Inspiration

Study tracking today requires constant manual logging—starting timers, selecting subjects, tagging sessions. Every interaction pulls students out of focus, and the data it produces is shallow. Time spent alone says very little about the learning journey.

We felt this pain as students ourselves. Studying often meant long, lonely hours with no feedback, no guidance, and no clear signal of progress beyond vague time totals. Even worse, traditional tools ignore context: what material was studied, how engaged we were, or where we struggled.

When we explored Meta Ray-Ban Smart Glasses, we saw a rare opportunity. Hands-free, first-person, and always present, they offered a way to make study tracking automatic and distraction-free. Instead of asking students to log learning, SmartSight observes learning as it happens—quietly and passively.


What it does

SmartSight transforms Meta Ray-Ban Smart Glasses into an AI-powered study coach. This iOS application leverages the glasses’ hands-free camera and microphone to provide seamless, distraction-free analysis, replacing tedious manual tracking with context-aware, first-person perspective (POV) data capture.
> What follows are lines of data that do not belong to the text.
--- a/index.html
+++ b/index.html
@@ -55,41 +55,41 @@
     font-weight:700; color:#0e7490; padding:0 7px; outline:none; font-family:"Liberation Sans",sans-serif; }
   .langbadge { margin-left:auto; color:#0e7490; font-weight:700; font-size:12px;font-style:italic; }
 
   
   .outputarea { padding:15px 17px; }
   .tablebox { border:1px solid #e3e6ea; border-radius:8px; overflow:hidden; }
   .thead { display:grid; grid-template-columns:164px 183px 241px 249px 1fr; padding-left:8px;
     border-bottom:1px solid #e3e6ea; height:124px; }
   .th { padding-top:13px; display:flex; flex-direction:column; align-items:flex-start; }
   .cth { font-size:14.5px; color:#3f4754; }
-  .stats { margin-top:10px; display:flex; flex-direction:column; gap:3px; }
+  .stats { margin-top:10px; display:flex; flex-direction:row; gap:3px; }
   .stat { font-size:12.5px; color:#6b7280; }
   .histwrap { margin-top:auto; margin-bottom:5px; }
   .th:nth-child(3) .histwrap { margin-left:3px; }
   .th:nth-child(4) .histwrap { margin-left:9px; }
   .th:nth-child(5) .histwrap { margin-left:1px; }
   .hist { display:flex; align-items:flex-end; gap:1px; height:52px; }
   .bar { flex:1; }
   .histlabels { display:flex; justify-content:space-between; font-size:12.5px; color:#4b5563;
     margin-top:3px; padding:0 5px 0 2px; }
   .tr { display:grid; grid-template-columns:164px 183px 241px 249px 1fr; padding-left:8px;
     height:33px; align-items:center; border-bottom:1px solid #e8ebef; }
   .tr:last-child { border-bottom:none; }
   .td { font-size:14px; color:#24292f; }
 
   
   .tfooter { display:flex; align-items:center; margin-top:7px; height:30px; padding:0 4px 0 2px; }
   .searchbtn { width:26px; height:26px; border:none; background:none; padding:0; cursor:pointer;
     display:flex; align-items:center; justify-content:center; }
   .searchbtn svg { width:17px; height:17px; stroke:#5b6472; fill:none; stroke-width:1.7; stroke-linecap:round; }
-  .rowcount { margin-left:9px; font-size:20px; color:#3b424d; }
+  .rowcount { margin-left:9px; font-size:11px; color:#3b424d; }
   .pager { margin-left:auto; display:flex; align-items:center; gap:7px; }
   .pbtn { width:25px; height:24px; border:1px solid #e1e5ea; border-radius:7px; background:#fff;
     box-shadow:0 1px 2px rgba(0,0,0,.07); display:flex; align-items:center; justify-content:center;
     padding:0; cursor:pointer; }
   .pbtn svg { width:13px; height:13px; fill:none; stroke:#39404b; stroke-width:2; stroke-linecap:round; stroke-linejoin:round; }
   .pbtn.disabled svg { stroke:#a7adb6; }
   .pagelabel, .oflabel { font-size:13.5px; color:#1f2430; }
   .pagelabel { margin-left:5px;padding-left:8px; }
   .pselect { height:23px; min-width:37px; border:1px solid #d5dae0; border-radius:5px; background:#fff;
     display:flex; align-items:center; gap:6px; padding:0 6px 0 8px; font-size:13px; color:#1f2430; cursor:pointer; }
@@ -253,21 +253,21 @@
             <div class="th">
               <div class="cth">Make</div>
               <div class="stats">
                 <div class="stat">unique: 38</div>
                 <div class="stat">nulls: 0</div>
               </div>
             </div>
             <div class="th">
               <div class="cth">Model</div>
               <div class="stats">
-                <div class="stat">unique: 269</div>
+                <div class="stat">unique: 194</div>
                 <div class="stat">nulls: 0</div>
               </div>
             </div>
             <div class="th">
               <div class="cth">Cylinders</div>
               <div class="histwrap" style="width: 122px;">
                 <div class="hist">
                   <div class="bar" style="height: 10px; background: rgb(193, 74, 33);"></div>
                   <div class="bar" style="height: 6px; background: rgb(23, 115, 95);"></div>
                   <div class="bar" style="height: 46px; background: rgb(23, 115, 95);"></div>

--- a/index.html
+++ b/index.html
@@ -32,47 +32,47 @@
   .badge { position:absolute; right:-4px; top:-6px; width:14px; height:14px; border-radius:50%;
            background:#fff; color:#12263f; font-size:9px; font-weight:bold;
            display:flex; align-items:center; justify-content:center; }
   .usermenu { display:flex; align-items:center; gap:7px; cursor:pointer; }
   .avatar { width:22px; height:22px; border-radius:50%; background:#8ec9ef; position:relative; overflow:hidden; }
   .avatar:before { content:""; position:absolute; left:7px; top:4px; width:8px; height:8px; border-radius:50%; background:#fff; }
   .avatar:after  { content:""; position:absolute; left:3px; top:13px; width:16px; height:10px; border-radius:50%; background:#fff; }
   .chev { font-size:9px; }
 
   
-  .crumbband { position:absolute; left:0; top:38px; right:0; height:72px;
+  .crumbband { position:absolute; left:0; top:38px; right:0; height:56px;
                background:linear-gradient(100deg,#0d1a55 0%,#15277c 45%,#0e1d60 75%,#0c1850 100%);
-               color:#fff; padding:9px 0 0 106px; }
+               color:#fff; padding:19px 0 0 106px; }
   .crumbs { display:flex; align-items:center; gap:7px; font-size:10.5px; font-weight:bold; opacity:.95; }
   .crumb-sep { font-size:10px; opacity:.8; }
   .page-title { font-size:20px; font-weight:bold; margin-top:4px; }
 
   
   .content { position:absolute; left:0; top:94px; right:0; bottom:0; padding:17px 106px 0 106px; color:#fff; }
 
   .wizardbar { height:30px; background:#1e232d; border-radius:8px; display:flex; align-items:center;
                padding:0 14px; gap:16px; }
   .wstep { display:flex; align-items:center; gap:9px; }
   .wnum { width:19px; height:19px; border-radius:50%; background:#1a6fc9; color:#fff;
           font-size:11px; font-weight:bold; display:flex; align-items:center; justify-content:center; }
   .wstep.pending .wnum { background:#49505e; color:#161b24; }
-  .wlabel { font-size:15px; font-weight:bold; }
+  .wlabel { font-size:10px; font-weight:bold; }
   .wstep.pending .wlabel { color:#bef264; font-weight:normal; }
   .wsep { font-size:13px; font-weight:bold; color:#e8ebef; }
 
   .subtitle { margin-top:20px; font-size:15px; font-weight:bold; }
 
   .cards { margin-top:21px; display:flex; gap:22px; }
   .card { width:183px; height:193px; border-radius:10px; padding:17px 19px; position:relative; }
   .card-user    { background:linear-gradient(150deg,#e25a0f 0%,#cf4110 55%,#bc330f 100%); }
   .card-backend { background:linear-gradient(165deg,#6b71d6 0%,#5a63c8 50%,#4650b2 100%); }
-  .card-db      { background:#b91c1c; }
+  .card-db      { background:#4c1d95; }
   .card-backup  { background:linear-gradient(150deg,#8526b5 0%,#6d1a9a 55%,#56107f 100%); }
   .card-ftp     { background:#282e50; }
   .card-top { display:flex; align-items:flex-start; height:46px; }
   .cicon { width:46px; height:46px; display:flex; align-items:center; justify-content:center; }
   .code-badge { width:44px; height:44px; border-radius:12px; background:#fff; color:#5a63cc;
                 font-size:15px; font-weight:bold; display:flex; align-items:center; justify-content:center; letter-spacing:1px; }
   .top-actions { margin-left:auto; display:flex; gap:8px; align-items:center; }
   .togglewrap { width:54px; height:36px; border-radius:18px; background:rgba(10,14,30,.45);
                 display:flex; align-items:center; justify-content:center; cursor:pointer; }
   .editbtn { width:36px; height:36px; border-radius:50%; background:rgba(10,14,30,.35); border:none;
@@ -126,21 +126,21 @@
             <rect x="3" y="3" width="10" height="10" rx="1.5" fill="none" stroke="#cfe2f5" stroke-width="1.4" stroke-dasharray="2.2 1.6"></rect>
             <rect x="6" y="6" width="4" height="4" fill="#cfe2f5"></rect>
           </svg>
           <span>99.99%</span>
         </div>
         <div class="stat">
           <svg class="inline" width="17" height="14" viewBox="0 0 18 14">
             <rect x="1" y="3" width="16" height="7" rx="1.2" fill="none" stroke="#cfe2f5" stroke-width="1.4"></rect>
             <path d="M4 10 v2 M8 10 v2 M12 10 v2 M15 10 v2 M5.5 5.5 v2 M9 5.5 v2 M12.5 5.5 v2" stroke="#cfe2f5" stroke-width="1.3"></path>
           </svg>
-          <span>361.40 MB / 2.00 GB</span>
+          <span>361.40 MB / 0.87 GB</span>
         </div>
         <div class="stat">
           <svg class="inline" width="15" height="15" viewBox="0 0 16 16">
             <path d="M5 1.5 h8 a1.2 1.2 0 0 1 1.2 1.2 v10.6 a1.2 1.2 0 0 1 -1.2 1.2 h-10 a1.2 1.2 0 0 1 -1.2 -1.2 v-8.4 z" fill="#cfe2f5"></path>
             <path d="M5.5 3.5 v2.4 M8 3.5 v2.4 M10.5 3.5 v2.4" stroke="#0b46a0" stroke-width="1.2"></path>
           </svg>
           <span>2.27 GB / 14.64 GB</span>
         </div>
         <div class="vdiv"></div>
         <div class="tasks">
The core purpose is to automatically log and analyze study sessions so the student can focus on learning.

The system’s contextual AI passively analyzes each study session to continuously understand:

  1. Learning Content — the subject, subtopic, and key visible text from study materials
  2. Learning State — whether the student is actively engaged, passively reviewing, or distracted

Students can also invoke a voice-based AI assistant for immediate, hands-free help, receiving guidance (not direct answers) without needing to touch their phone. Following each session, SmartSight presents a personalized learning dashboard that turns invisible effort into visible insight—showing metrics like time per topic, active vs. passive learning ratio, help count, and distraction count. This detailed analysis helps students truly understand and optimize their learning process.


How we built it

Photo analysis

During a study session, the glasses capture periodic first-person images. Each image is sent to GPT-4.1 Vision through the OpenAI Responses API, where we enforce strict structured output using a JSON Schema instead of free-form text. This gives us consistent, machine-readable “study telemetry” on every capture:

  • topic — high-level subject label (prefer Biology, Chemistry, Math, English)
    Primary routing signal for dashboards, analytics, and tutor framing.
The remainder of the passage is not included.